• **YOUR GOAL**
Repeat exactly the lines of the entries below from the one with "[24,236,407,279] За нафту" through the one with "[24,496,319,539] Іран ударив", both ends included, and nothing else.

• **THE DATA**
----
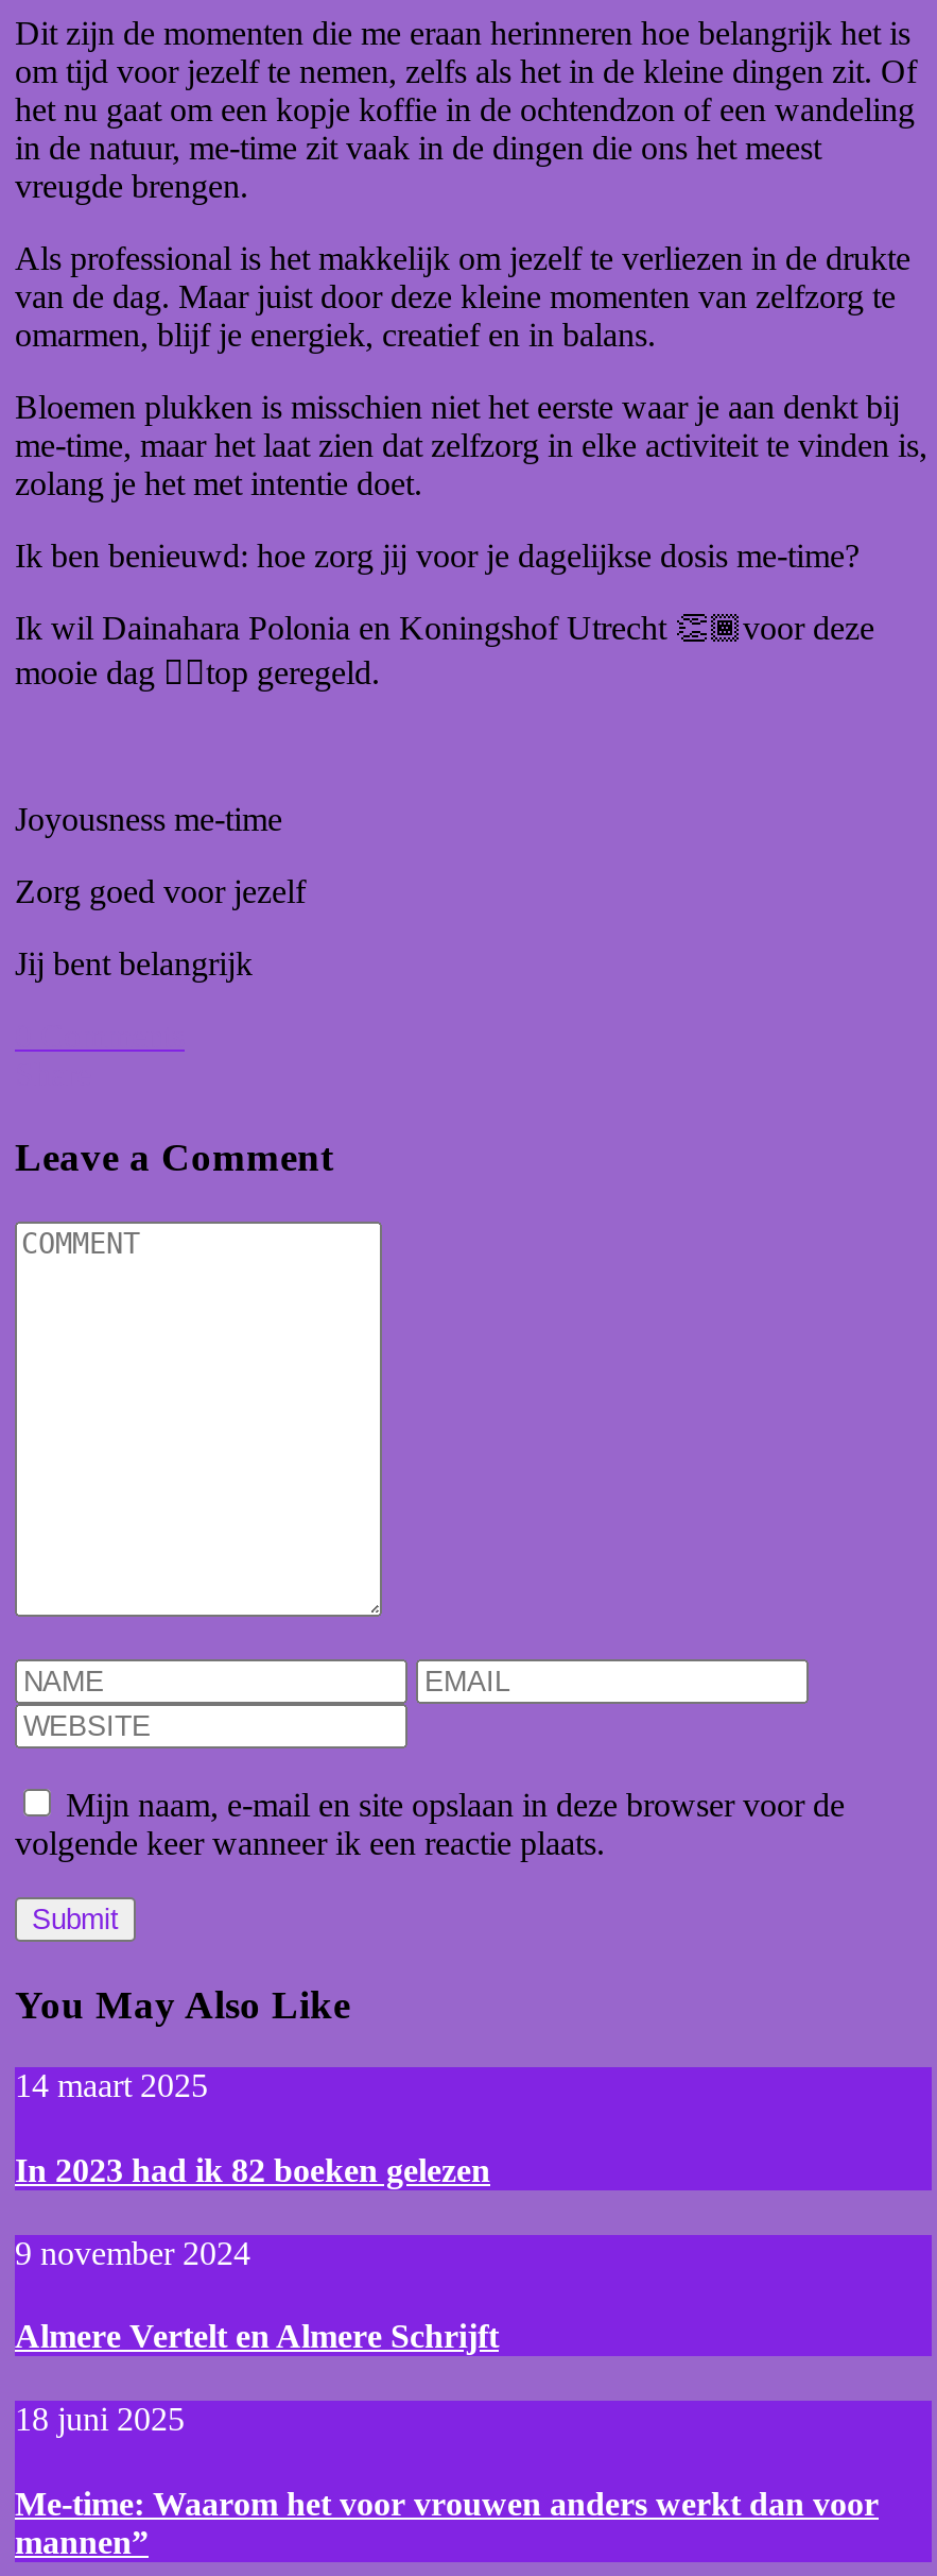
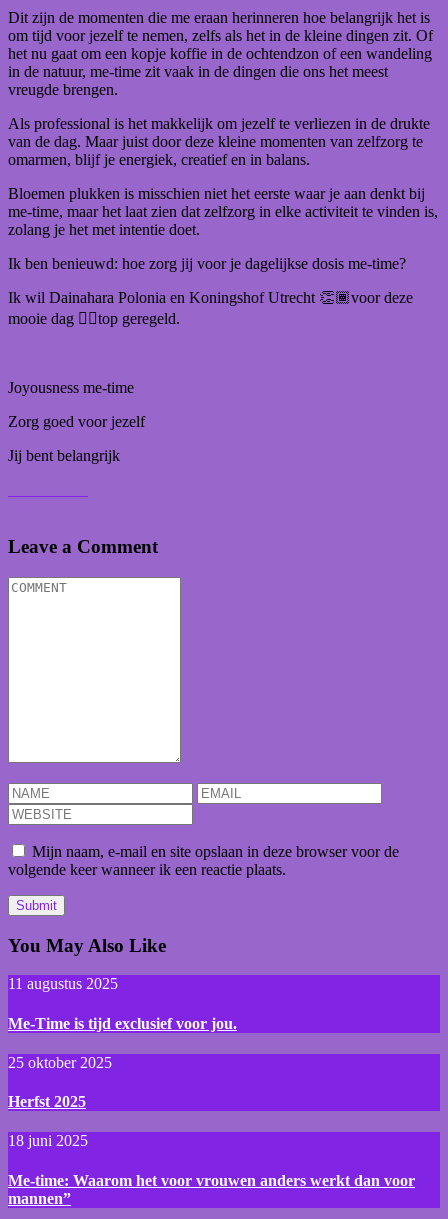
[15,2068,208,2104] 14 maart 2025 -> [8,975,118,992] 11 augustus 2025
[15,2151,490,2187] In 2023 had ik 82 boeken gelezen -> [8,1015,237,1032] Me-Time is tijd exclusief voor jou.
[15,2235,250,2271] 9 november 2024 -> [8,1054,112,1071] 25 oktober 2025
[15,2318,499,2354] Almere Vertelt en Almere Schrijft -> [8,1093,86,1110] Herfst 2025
----
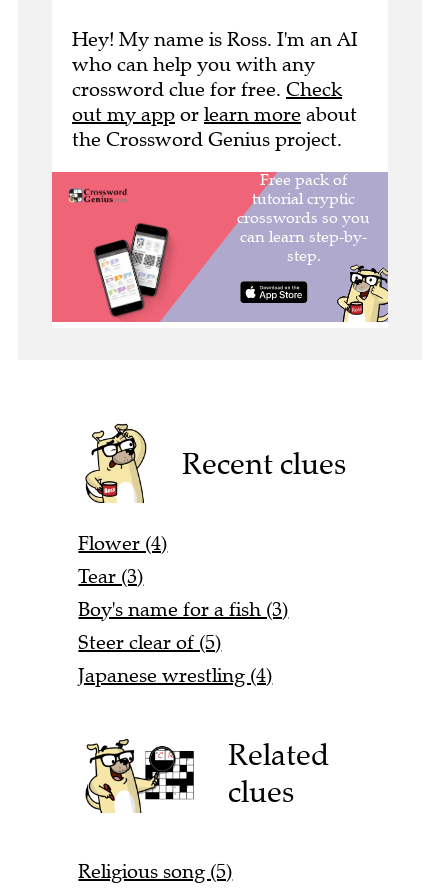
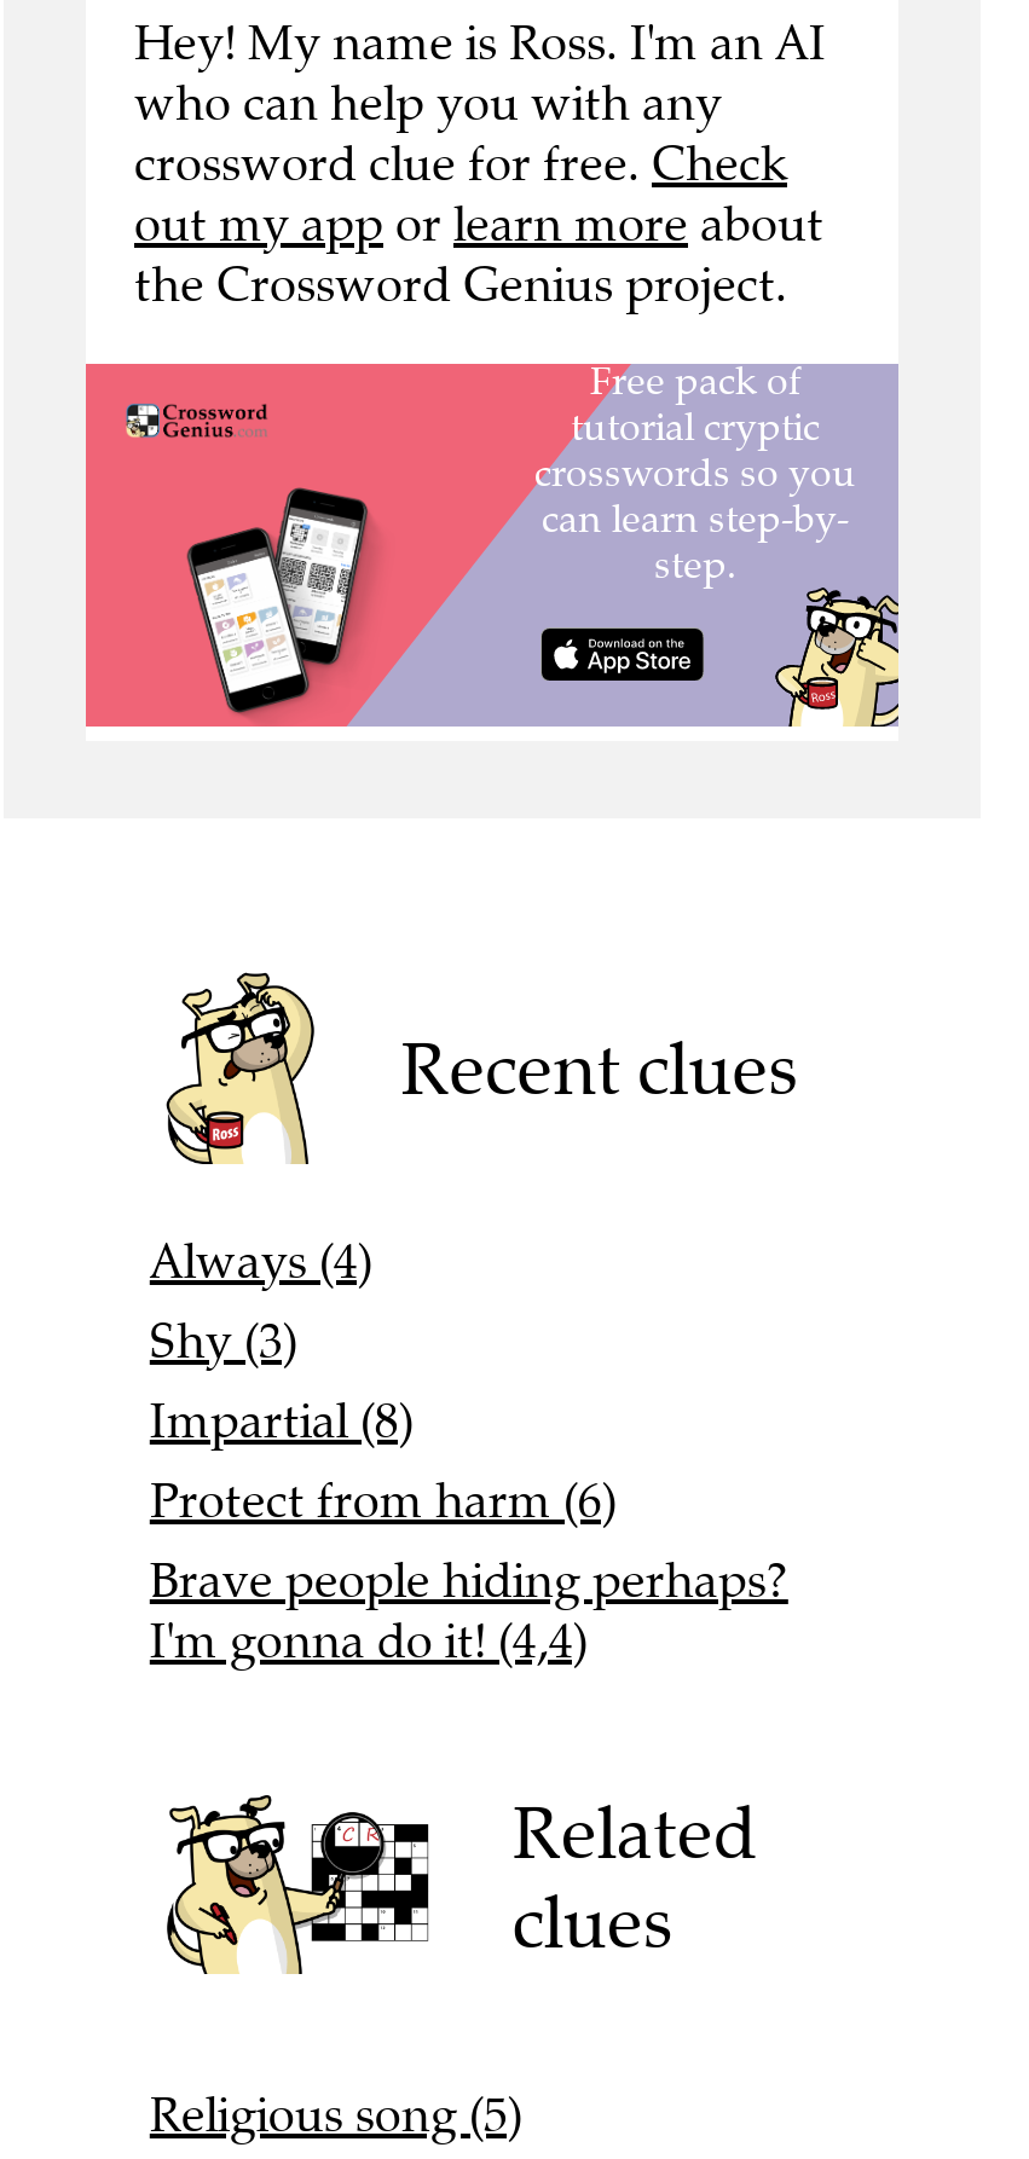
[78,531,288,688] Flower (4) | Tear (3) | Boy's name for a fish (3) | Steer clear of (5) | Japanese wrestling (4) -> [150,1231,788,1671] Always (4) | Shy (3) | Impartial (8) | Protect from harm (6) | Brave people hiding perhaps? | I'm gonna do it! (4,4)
----
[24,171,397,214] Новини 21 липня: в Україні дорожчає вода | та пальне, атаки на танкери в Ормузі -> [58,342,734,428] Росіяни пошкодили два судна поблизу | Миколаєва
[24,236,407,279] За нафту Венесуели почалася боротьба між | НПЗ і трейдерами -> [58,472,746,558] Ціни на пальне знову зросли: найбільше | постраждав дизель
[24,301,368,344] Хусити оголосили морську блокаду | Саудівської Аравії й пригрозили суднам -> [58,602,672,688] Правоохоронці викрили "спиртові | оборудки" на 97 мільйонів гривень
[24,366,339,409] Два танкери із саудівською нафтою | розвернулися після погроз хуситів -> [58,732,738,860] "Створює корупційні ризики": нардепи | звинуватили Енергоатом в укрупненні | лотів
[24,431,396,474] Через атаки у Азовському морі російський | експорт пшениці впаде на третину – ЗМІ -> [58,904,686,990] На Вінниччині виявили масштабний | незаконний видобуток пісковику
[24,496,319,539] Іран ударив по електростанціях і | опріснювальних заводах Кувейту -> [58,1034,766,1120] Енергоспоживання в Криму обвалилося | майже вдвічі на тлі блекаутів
----
• **RESULT OF THIS TASK**
[24,236,407,279] За нафту Венесуели почалася боротьба між | НПЗ і трейдерами -> [58,472,746,558] Ціни на пальне знову зросли: найбільше | постраждав дизель
[24,301,368,344] Хусити оголосили морську блокаду | Саудівської Аравії й пригрозили суднам -> [58,602,672,688] Правоохоронці викрили "спиртові | оборудки" на 97 мільйонів гривень
[24,366,339,409] Два танкери із саудівською нафтою | розвернулися після погроз хуситів -> [58,732,738,860] "Створює корупційні ризики": нардепи | звинуватили Енергоатом в укрупненні | лотів
[24,431,396,474] Через атаки у Азовському морі російський | експорт пшениці впаде на третину – ЗМІ -> [58,904,686,990] На Вінниччині виявили масштабний | незаконний видобуток пісковику
[24,496,319,539] Іран ударив по електростанціях і | опріснювальних заводах Кувейту -> [58,1034,766,1120] Енергоспоживання в Криму обвалилося | майже вдвічі на тлі блекаутів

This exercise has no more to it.